Penemuan baru ini menunjukkan pendekatan baru untuk menargetkan jalur IGF-1.
“Meskipun mungkin tidak efektif untuk sekadar memberikan IGF-1 kepada orang, penelitian kami menunjukkan bahwa kita mungkin punya cara lain untuk melakukannya dengan mengurangi kadar protein penghambat ini,” kata Dr. Jesse Crayle, salah satu penulis utama penelitian tersebut. “Ada kemungkinan juga bahwa penelitian sebelumnya dengan IGF-1 tidak diberi dosis yang memadai atau perlu diberi dosis dengan cara yang berbeda.”
Jika dikonfirmasi oleh penelitian lebih lanjut, temuan ini dapat membuka jalan baru untuk pengobatan ALS. Para ilmuwan mungkin dapat mengembangkan terapi yang meniru efek varian genetik ini, yang berpotensi memperlambat atau bahkan membalikkan perjalanan penyakit pada populasi pasien yang lebih luas.
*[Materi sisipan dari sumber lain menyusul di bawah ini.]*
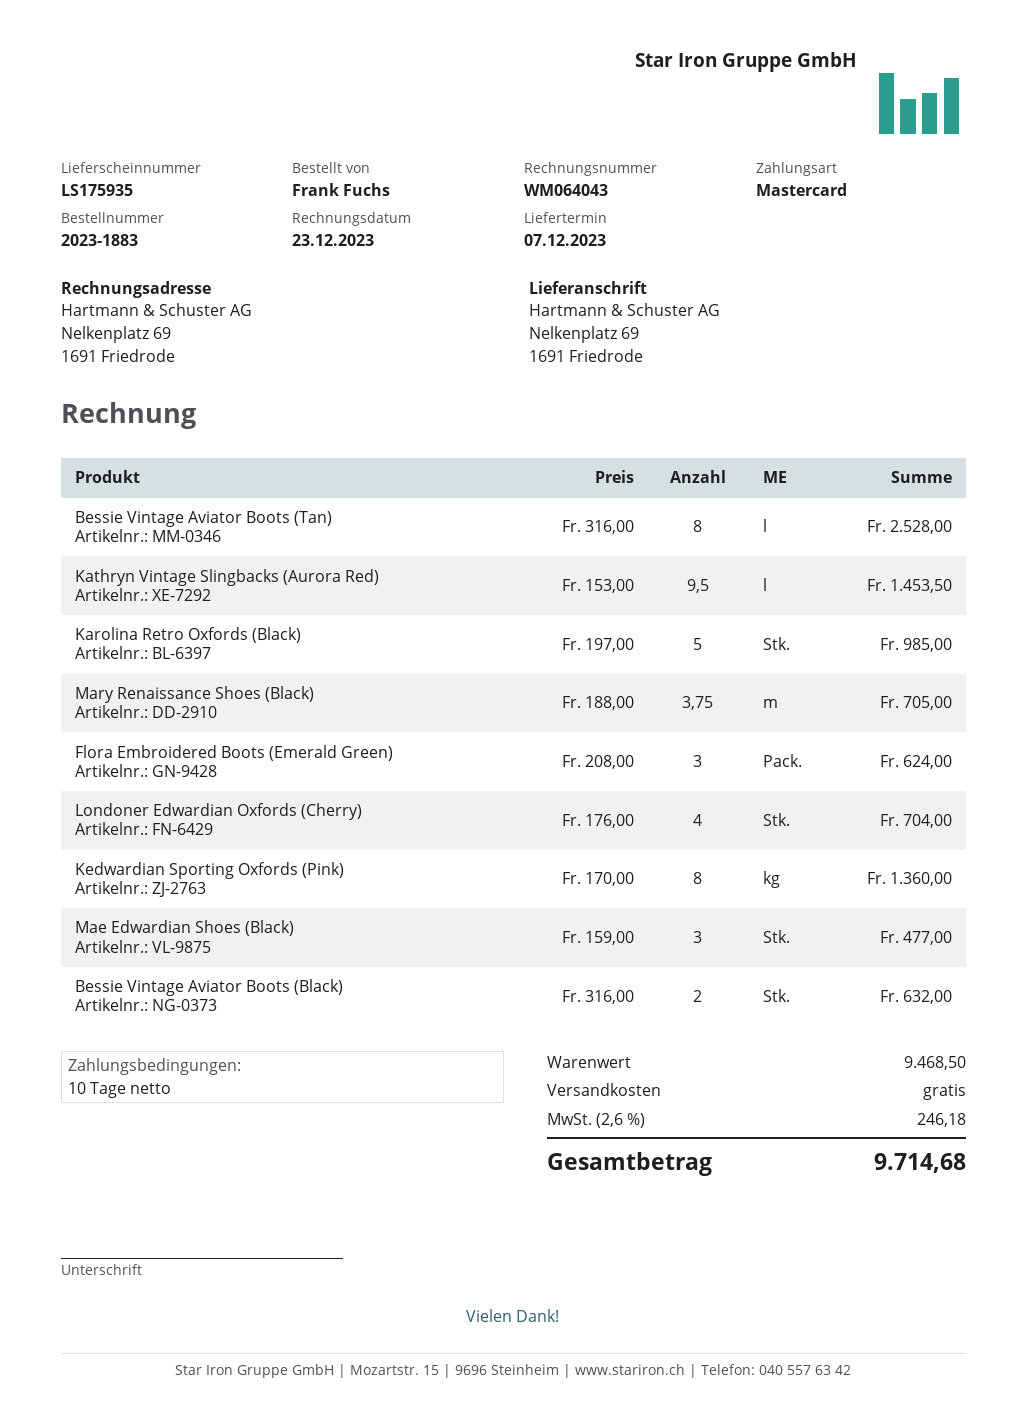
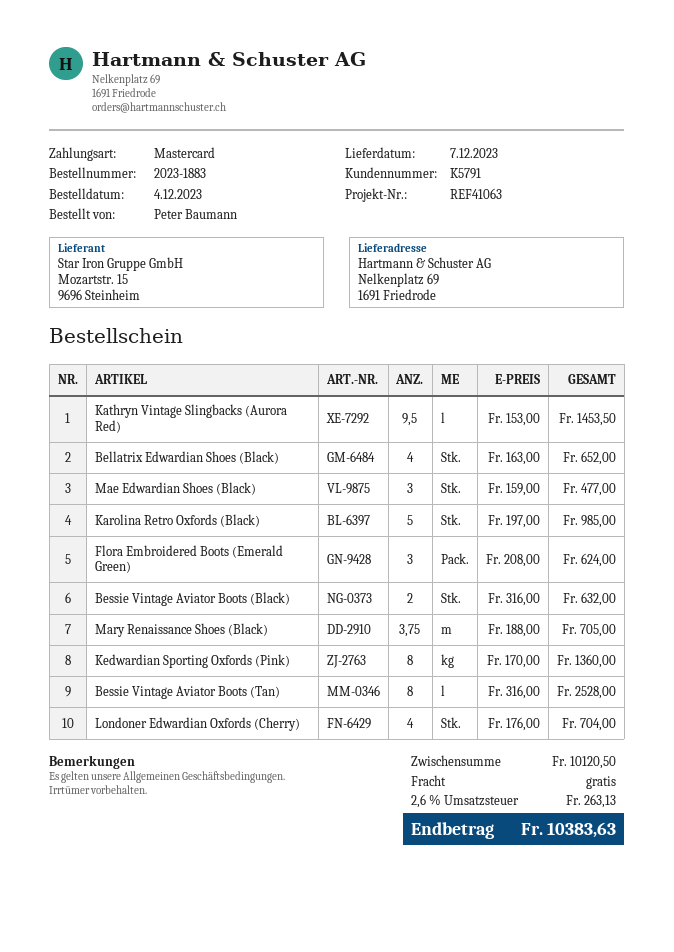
ordered by: Frank Fuchs -> Peter Baumann
Bellatrix Edwardian Shoes (Black): none -> 4 x 163.00 = 652.00
subtotal: 9468.50 -> 10120.50
tax: 2.6% = 246.18 -> 2.6% = 263.13
total: 9714.68 -> 10383.63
Meskipun penelitian ini merupakan langkah maju yang signifikan, jalan menuju pengembangan pengobatan baru berdasarkan temuan ini kemungkinan akan panjang dan penuh tantangan. Meskipun demikian, bagi komunitas ALS, secercah harapan adalah berita baik dalam perjuangan melawan penyakit mengerikan ini.
Ringkasan Makalah
Metodologi
Para peneliti melakukan studi asosiasi genom secara luas (GWAS), dengan membandingkan data genetik dari 22 pasien ALS Reversal dengan dua kelompok kontrol terpisah dari pasien ALS yang khas: 103 dari satu studi dan 140 dari studi lainnya. Mereka menggunakan metode statistik tingkat lanjut untuk mengidentifikasi perbedaan genetik yang signifikan antara kelompok-kelompok tersebut, dengan fokus pada polimorfisme nukleotida tunggal (SNP) – tempat di mana satu huruf dalam kode DNA berbeda di antara individu.
Hasil
Studi ini mengidentifikasi hubungan yang signifikan antara fenotipe ALS Reversal dan SNP tertentu. Varian genetik ini tampaknya mengurangi kadar protein yang menghalangi jalur pensinyalan IGF-1. Peserta dengan varian ini memiliki kemungkinan 12 kali lebih besar untuk mengalami pemulihan dibandingkan mereka yang tidak memilikinya.
Keterbatasan
Keterbatasan utama penelitian ini adalah ukuran sampelnya yang kecil, terutama pada kelompok ALS Reversal. Hal ini tidak dapat dihindari karena fenotipe ALS Reversal yang langka, tetapi berarti temuannya perlu ditafsirkan dengan hati-hati. Selain itu, tanpa data neuropatologi dari pasien ALS Reversal, peneliti tidak dapat menyimpulkan secara pasti apakah kasus-kasus ini merupakan bentuk ALS yang kurang agresif atau kondisi yang sama sekali berbeda yang menyerupai ALS.
Diskusi dan Kesimpulan
Para peneliti berhipotesis bahwa berkurangnya ekspresi protein yang menghalangi jalur IGF-1 dapat menyebabkan peningkatan efek neuroprotektif. Temuan ini sejalan dengan penelitian sebelumnya yang menunjukkan potensi manfaat IGF-1 pada ALS. Meskipun penelitian ini tidak memberikan jawaban pasti, penelitian ini membuka jalan baru untuk penelitian tentang pengobatan ALS dan menggarisbawahi pentingnya mempelajari kasus-kasus luar biasa dalam memahami penyakit yang kompleks.
Pendanaan dan Pengungkapan
Penelitian ini menerima dukungan dana dari beberapa sumber, termasuk Duke ALS Patient Gift Fund, ALSAC (organisasi penggalangan dana dan penyadaran Rumah Sakit Riset Anak St. Jude), ALS Association, National Institutes of Health, dan National Cancer Institute. Beberapa penulis melaporkan menerima dukungan penelitian atau bekerja sebagai konsultan untuk berbagai perusahaan farmasi dan bioteknologi, tetapi hubungan ini tidak terkait langsung dengan penelitian saat ini.